# Betta Ad at School



## MrVampire181 (May 12, 2009)

I posted this in the ad section of my schools website: 

My name is Dominnic and I am in 8th grade. I am a member of the International Betta Congress and breed show quality bettas. I am posting this ad because I am aware of how popular bettas are as pets. Unfortunately they are often mistreated due to false information given at pet stores. Please visit my website, www.bettachat181.webs.com, and check if your betta is in the proper living coniditions.

Thank you.


----------



## TaylorW (Sep 4, 2010)

Yay! Keep spreading the word Mr.Vampire! 

Nice website you have


----------



## MrVampire181 (May 12, 2009)

TaylorW said:


> Yay! Keep spreading the word Mr.Vampire!
> 
> Nice website you have


 Thanks!


----------



## TaylorW (Sep 4, 2010)

I love your bright red plakats by the way! Beautiful!


----------



## Learn To Fly (May 15, 2010)

That's pretty cool 

On the other hand, people might think you're crazy/weird/whatever else lol ;P


----------



## TaylorW (Sep 4, 2010)

Eh, who cares what they think  I wish I could think of some cool way to spread the word about betta fish care!


----------



## MrVampire181 (May 12, 2009)

TaylorW said:


> I love your bright red plakats by the way! Beautiful!

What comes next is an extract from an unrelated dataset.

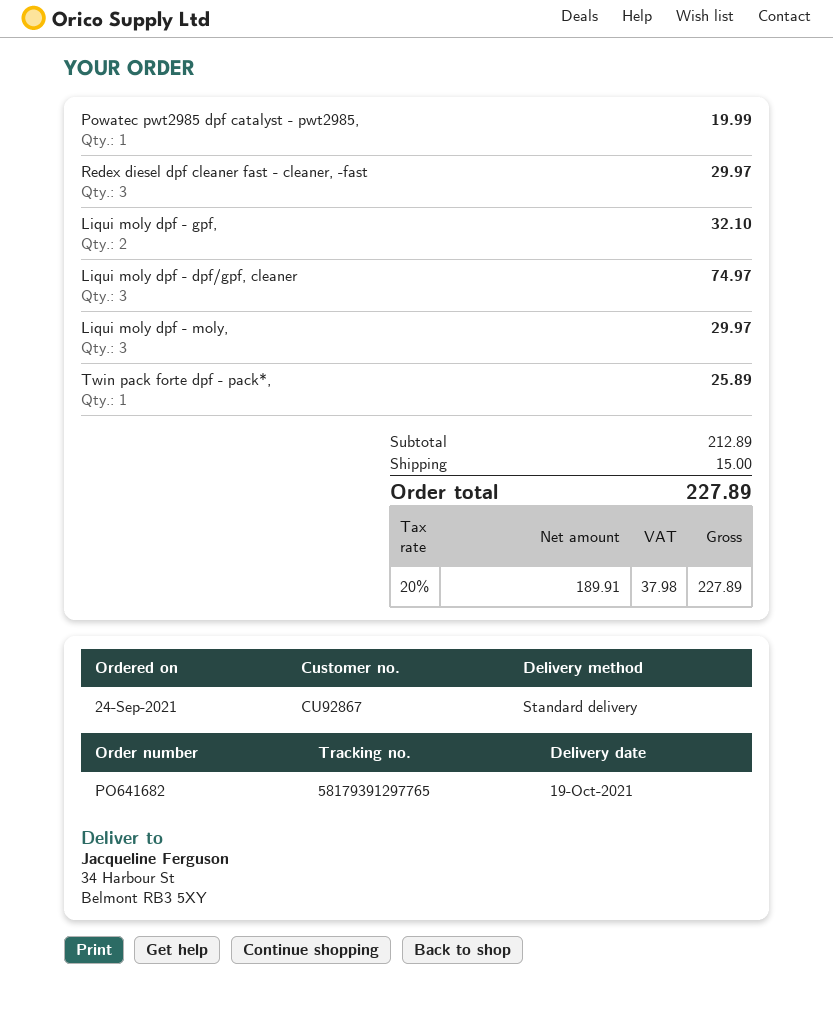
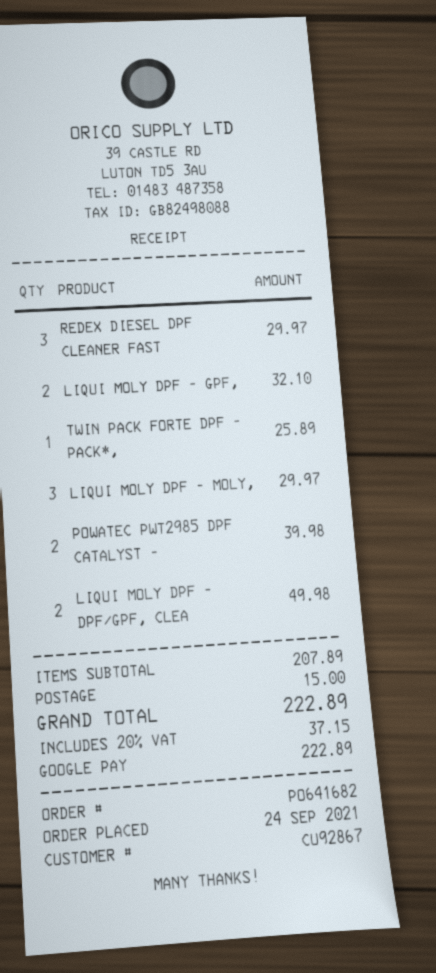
Powatec pwt2985 dpf catalyst - pwt2985,: 1 for 19.99 -> 2 for 39.98
Liqui moly dpf - dpf/gpf, cleaner: 3 for 74.97 -> 2 for 49.98
subtotal: 212.89 -> 207.89
tax: 20% = 37.98 -> 20% = 37.15
total: 227.89 -> 222.89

I love them too! Now if they'd stop fooling around and spawn......


Learn To Fly said:


> That's pretty cool
> 
> On the other hand, people might think you're crazy/weird/whatever else lol ;P


I go to a small school so everyone knows I'm the betta freak 

This ad was more directed to parents.


----------



## JKfish (Apr 8, 2010)

Lol, great idea Mr.Vamp, I might make a few fliers (without my name seeing as I go to a larger high school with a few creeps >.>) like that, with the little tear tab things with both your website and this forum as well as a few other good sites, and see how it goes~


----------



## MrVampire181 (May 12, 2009)

JKfish said:


> Lol, great idea Mr.Vamp, I might make a few fliers (without my name seeing as I go to a larger high school with a few creeps >.>) like that, with the little tear tab things with both your website and this forum as well as a few other good sites, and see how it goes~


 Thanks for picking my site  Sounds like a good plan!


----------



## SemioticSleep (Mar 31, 2010)

my betta used to live in a 1g huge wine glass. pshhhhhhh my baby living in style now with his 5g tank, heater and air stone


----------



## TaylorW (Sep 4, 2010)

I wonder if I could make fliers and put them up around my college without people guessing it was me  I am the huge fish freak around here, and everyone knows it!


----------



## JKfish (Apr 8, 2010)

Taylor, does it matter? :lol: Embrace your inner "freak!"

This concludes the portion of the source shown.